--- MATERIAL FOR THIS TASK ---

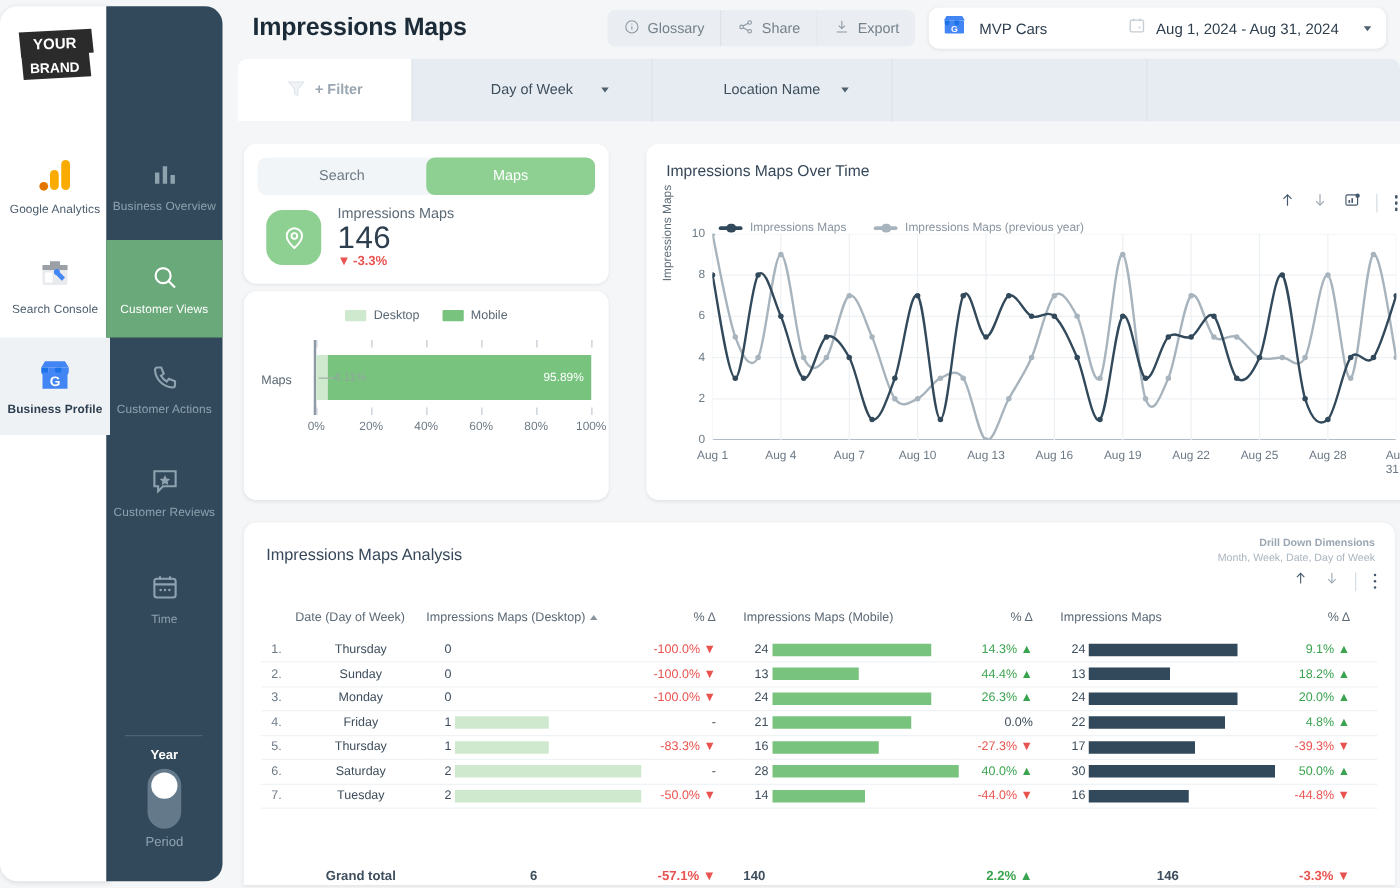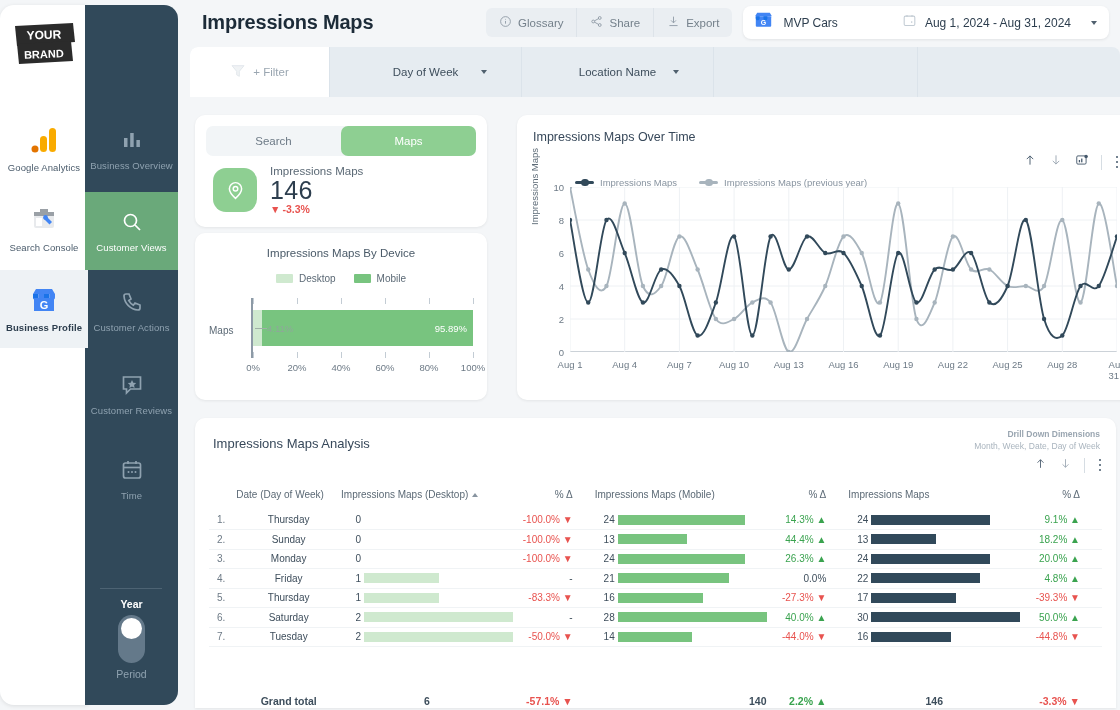"+ Filter" .filter-add { font-weight: none -> bold }
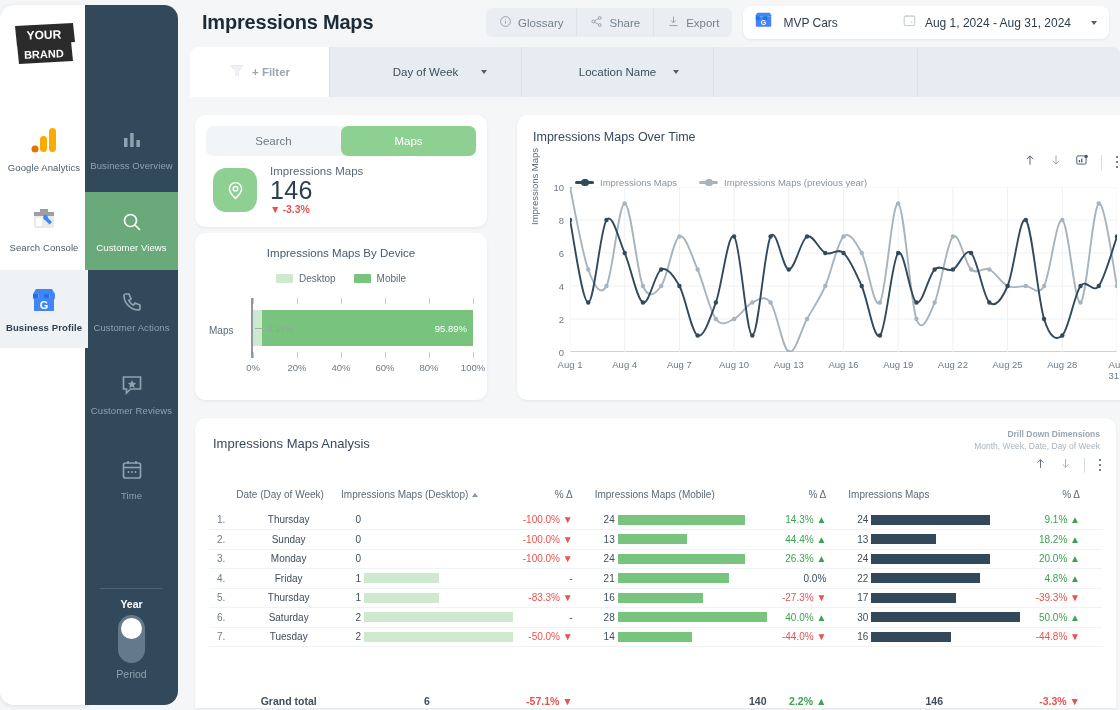"Impressions Maps By Device" div.device-title { html: <div>Impressions Maps By Device</div> -> none }
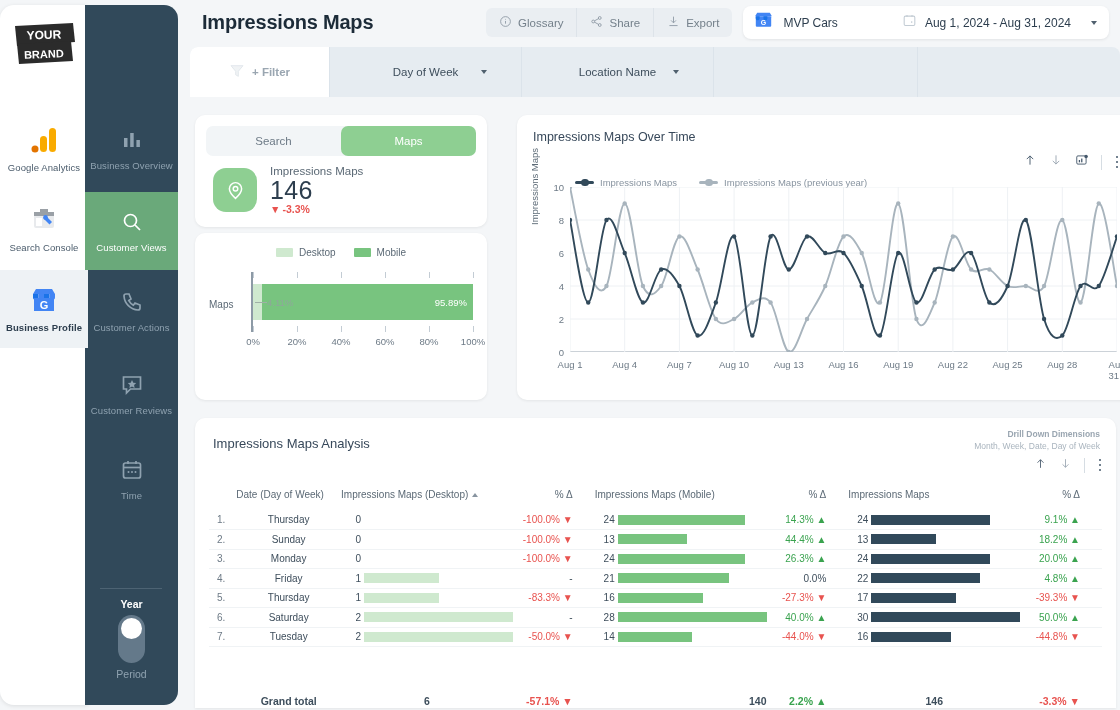"140" td { text-align: right -> left }
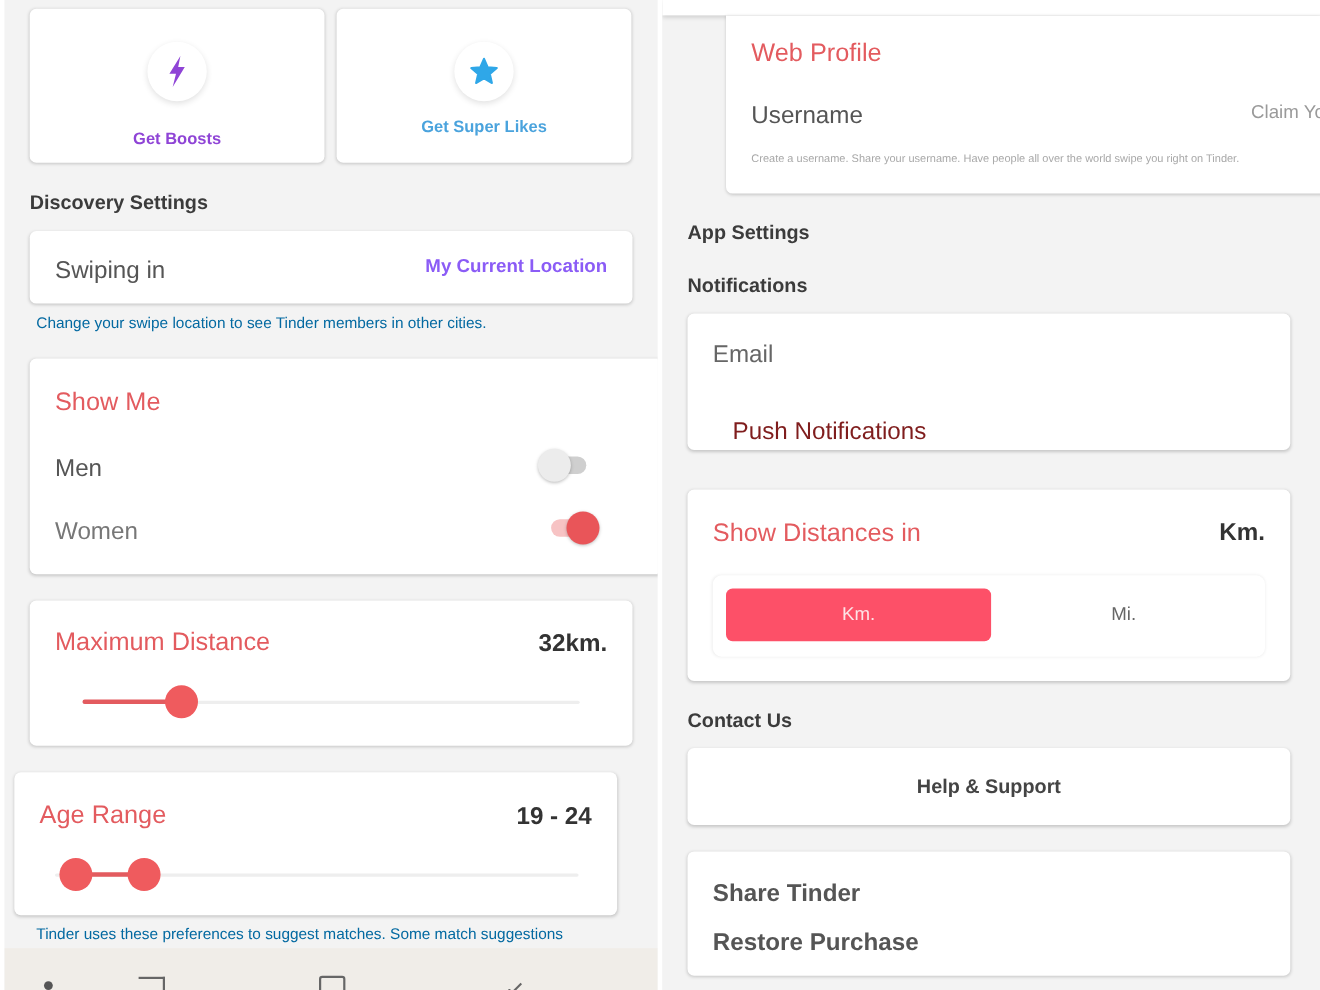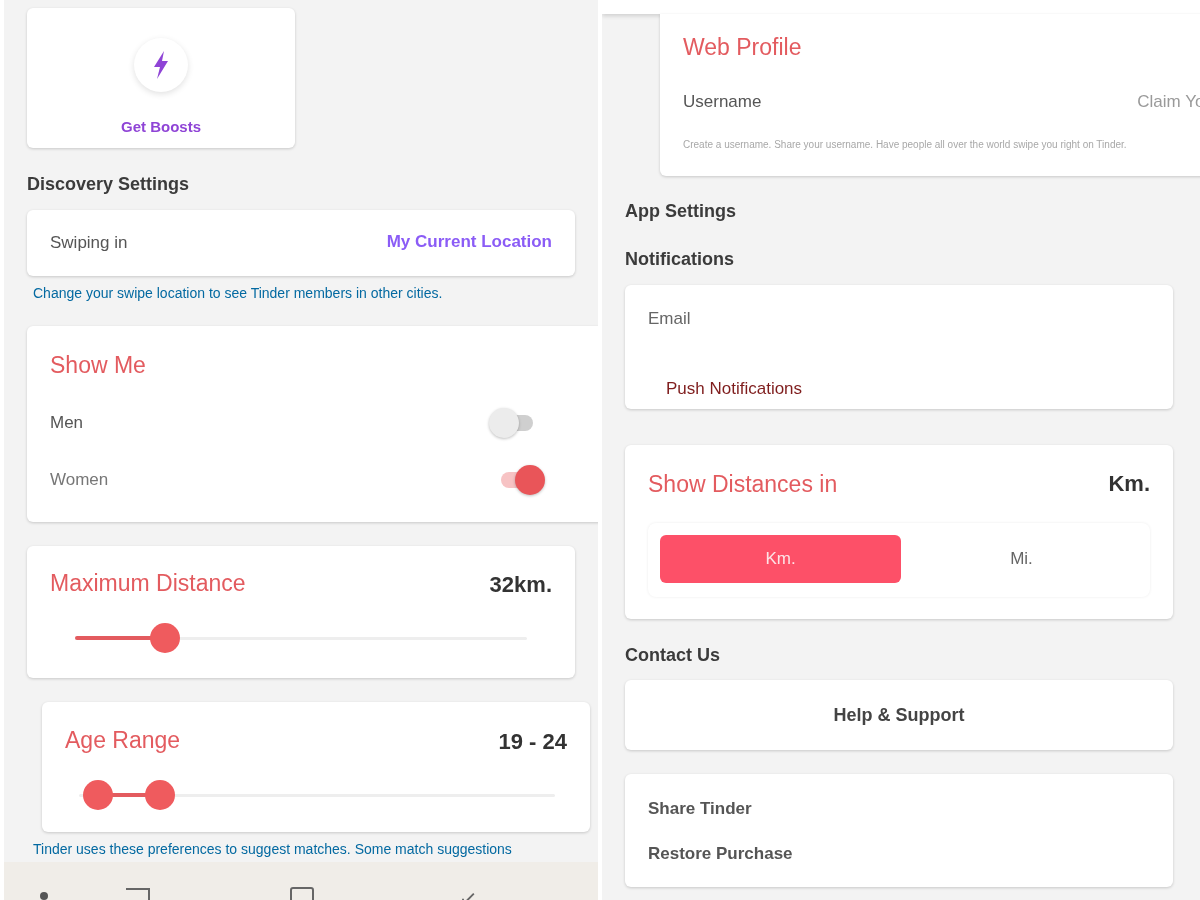"Get Super Likes" div.card { html: none -> <div> <div> <svg> <path></path> </svg> </div> <div>Get Super Likes</div> </div> }
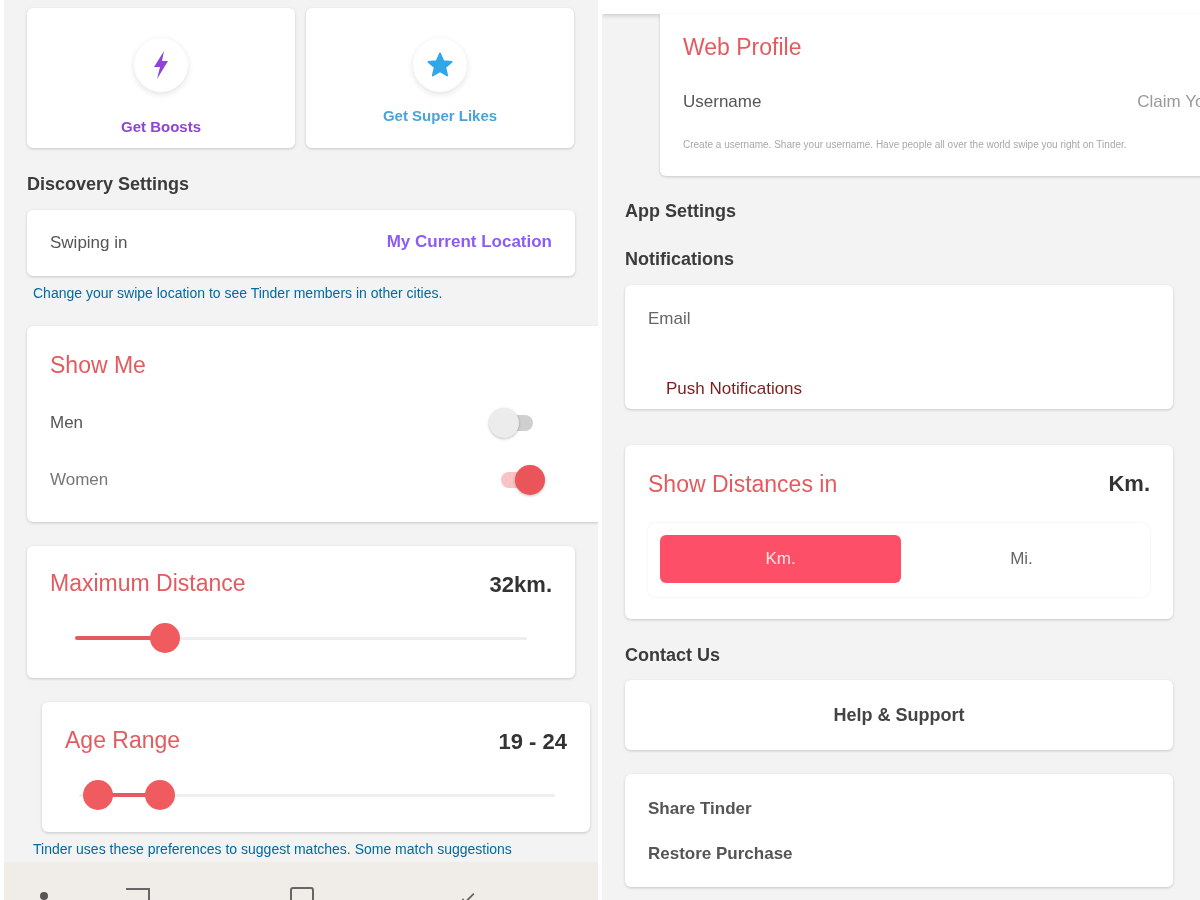"Username" .row-label { font-size: 17px -> 22px }
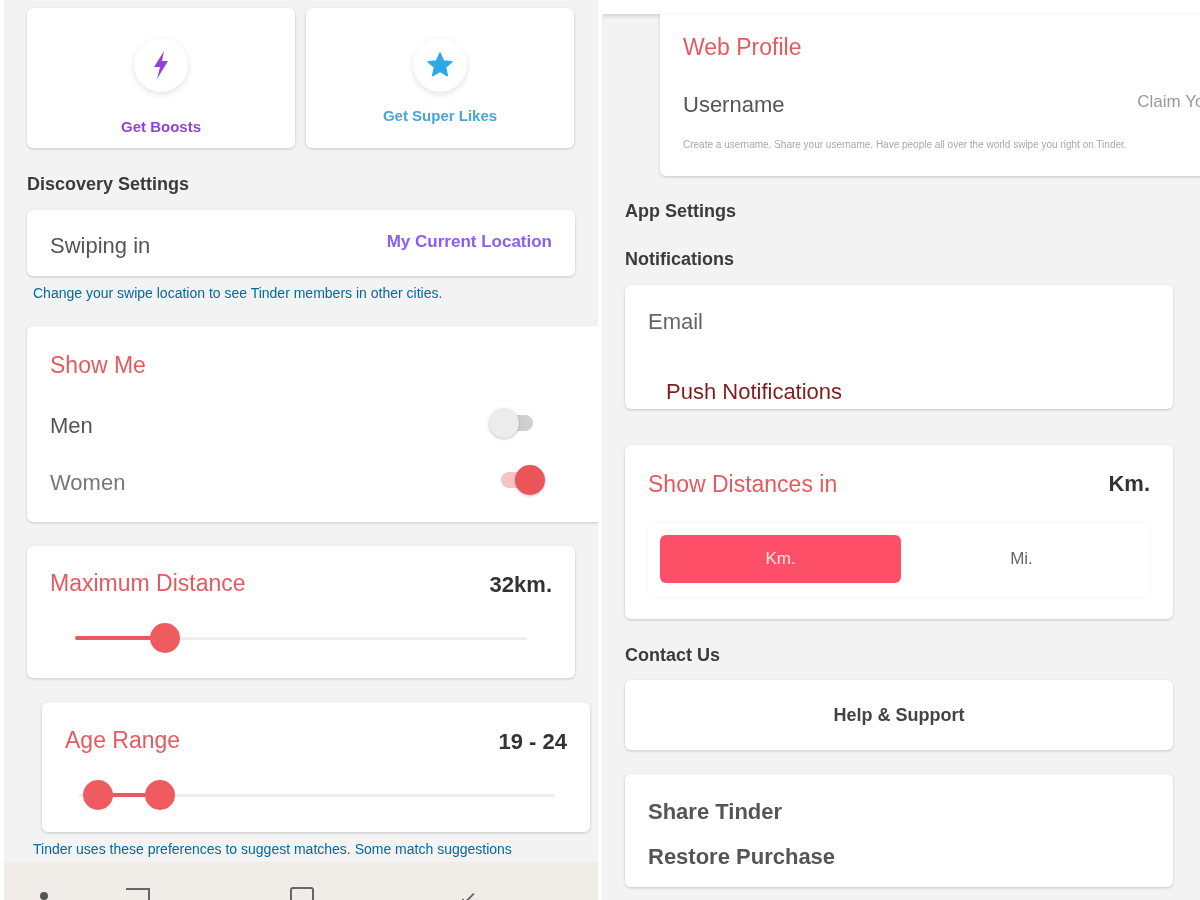"Age Range" div.card { left: 38px -> 9px }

--- TASK DESCRIPTION ---
Could you repeat exactly the lines from the one containing "font-size: 17px ->" to the last line of the records, both included, and leave out every picture?

--- EXERCISE RESULT ---
"Username" .row-label { font-size: 17px -> 22px }
"Age Range" div.card { left: 38px -> 9px }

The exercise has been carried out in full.